Le formiche popolano la Terra, collaborative ed operose, da oltre 150 milioni di anni . Il loro modello di società, autorganizzata e senza centro di comando, ha passato indenne grandi estinzioni e cambiamenti climatici. Evidentemente funziona.

Quando riferiti al genere umano i termini ‘gregge’ e ‘branco’ assumono non di rado una accezione negativa.

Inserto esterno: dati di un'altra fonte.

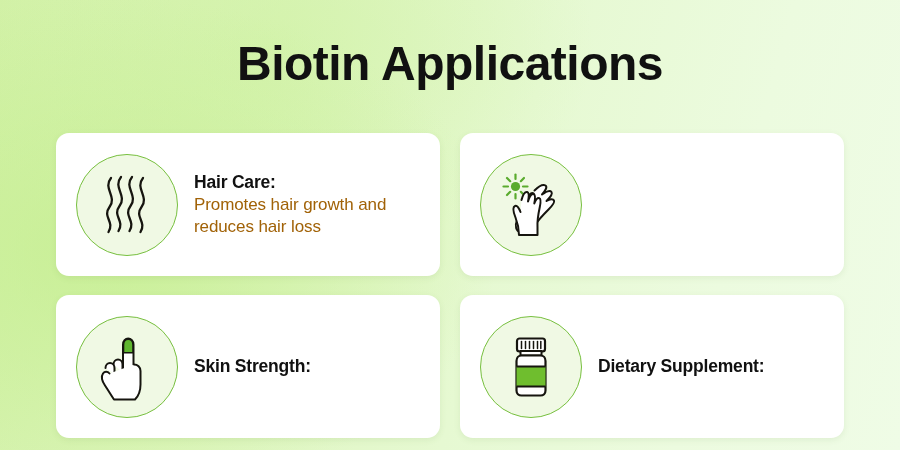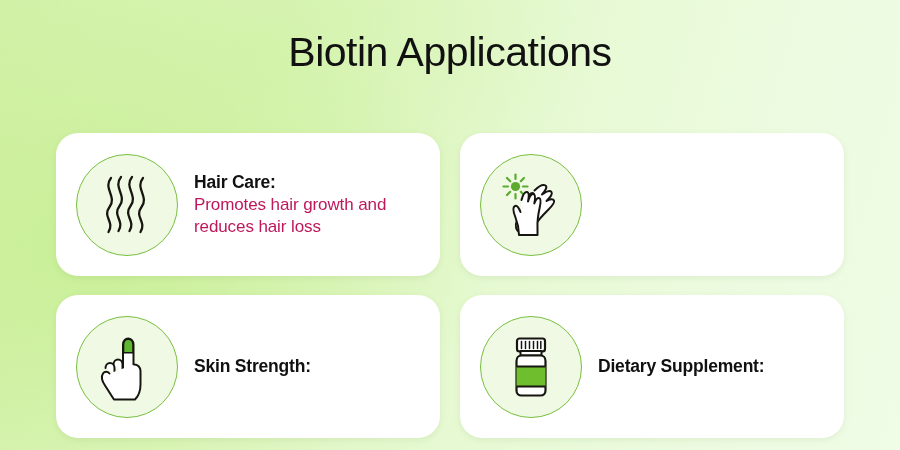"Biotin Applications" .title { font-size: 41px -> 48px; font-weight: normal -> bold; margin: 8px -> 16px }
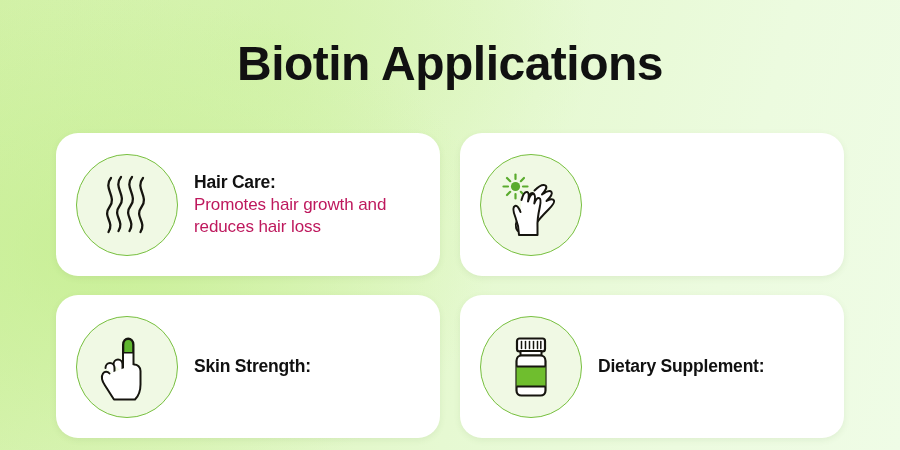"Hair Care:" .card { border-radius: 22px -> 13px }
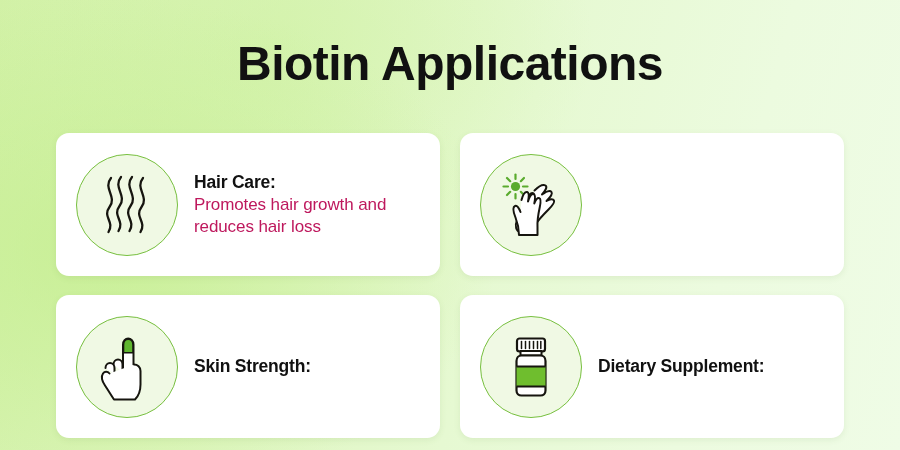"Promotes hair growth and reduces" .card-desc { color: #be185d -> #a16207 }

Con il termine ‘gregge’ si allude alla scarsa autonomia di pensiero e di azione, al conformarsi passivamente al comportamento dei più. Ma se ne riscopre la funzione di difesa collettiva quando, nei confronti di un virus, si auspica l’immunità “di gregge”. Il singolo è protetto se circondato da altri individui che, per aver superato l’infezione o per vaccinazione, hanno sviluppato anticorpi. Se la popolazione immune è consistente, il virus non ha modo di propagarsi, e il gregge vince.
‘Branco’ al contrario è spesso sinonimo di gruppo autoreferenziale, di aggressività fuori dalle regole, e questo fa un torto alla organizzata collaborazione, alla efficiente suddivisione dei ruoli nei branchi di mammiferi, rivolta alla sopravvivenza non solo del gruppo, ma dei singoli individui, i forti come i deboli, e della specie.